Again the sisters sought May's kindlier room and Jenny had an idea.
"May, if we pushed your bed back close to the wall, you could tap sometimes, and if I was awake in the night I'd hear you. May, don't go to sleep. Promise you won't go to sleep."
They pushed the bedstead back against the ribbons and forget-me-nots. Then Jenny, summoning every tradition of pride, every throb of determination, kissed May and ran to the lonely Gothic room, where the flame of the solitary candle burned so still and shapely in the breathless night. She undressed herself in a frenzy. It was like falling into a river to enter those cold linen sheets and, worse, to lie there with pulses thudding and breast heaving under a bravery of new pink bows and ribbons. It could not be long now. She sat up in bed thinking to tap on the wall; but the tapestried headpiece muffled the sound. May, however, heard and rapped her answer.

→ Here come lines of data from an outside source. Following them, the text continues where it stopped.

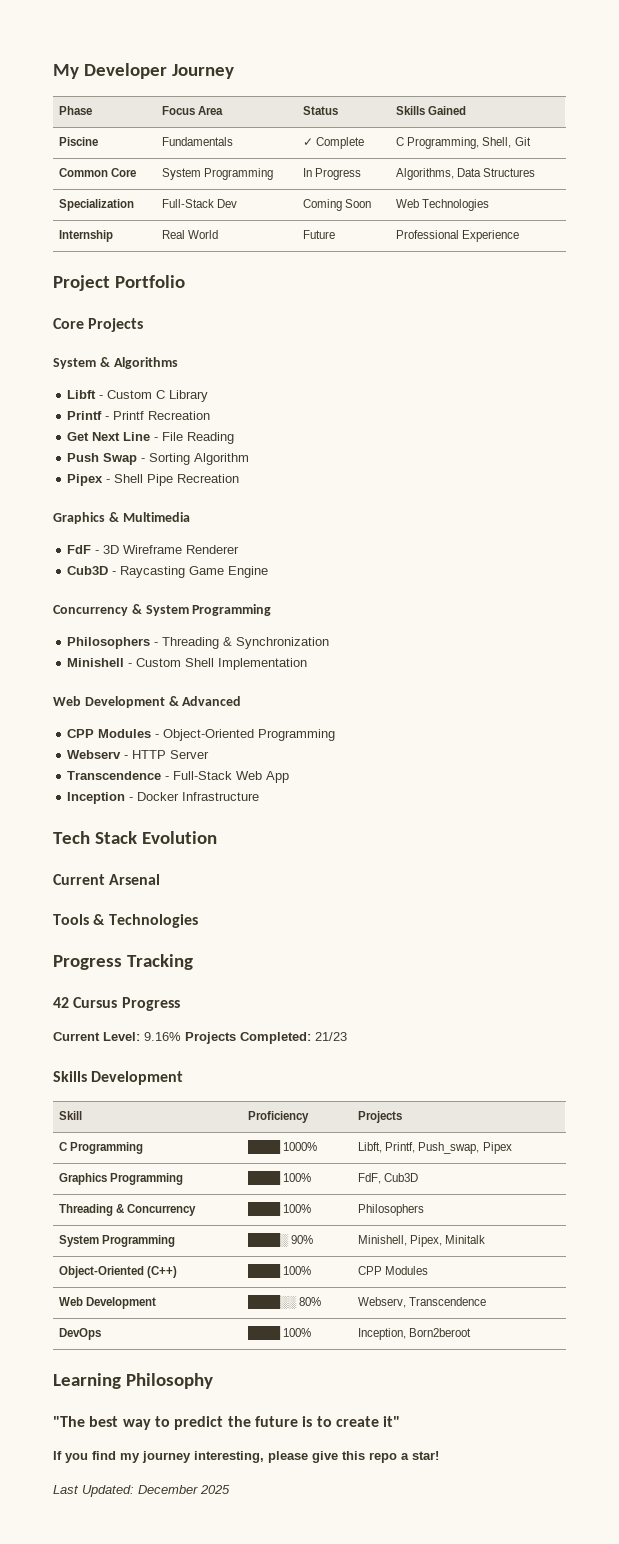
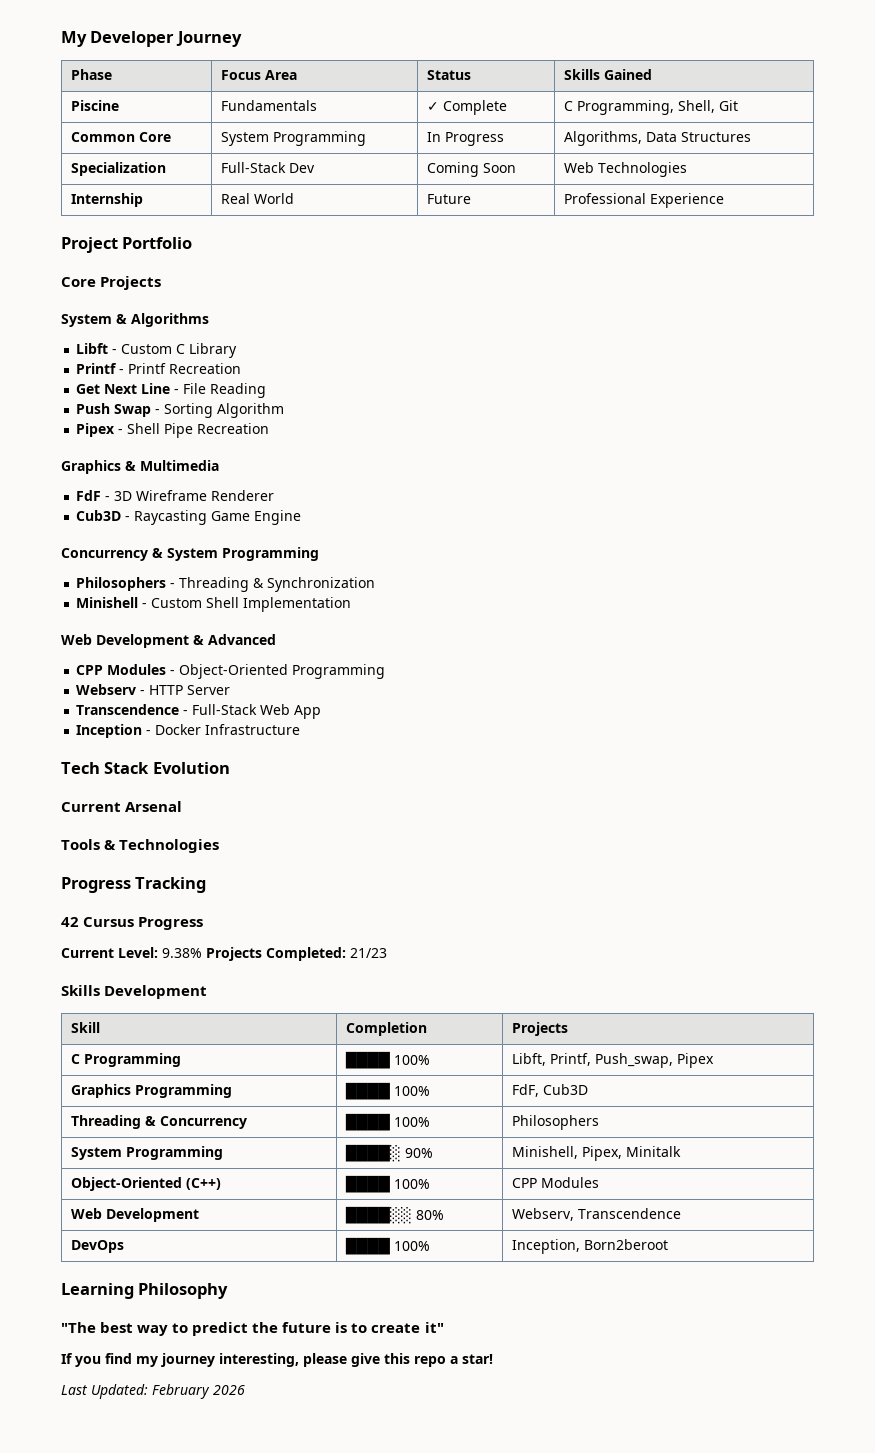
- Current Level: 9.16% Projects Completed: 21/23
+ Current Level: 9.38% Projects Completed: 21/23
- Skill | Proficiency | Projects
+ Skill | Completion | Projects
- C Programming | ████ 1000% | Libft, Printf, Push_swap, Pipex
+ C Programming | ████ 100% | Libft, Printf, Push_swap, Pipex
- Last Updated: December 2025
+ Last Updated: February 2026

"To-morrow," vowed Jenny, "I'll slit those unnatural curtains with my scissors so as I can tap easily."
Then down the passage she heard her husband's tread. He was still whistling that tune, more softly, indeed, but with a continuous reiteration that was maddening. Round the door his shadow slipped before him. Jenny hid beneath the bed-clothes, breathing faster than a trapped bird. She heard his movements slow and dull and heavy, accompanied by the whistling, the endless damnable whistling. Then the lights went out and, as if he walked on black velvet, Trewhella stole nearer to the bed.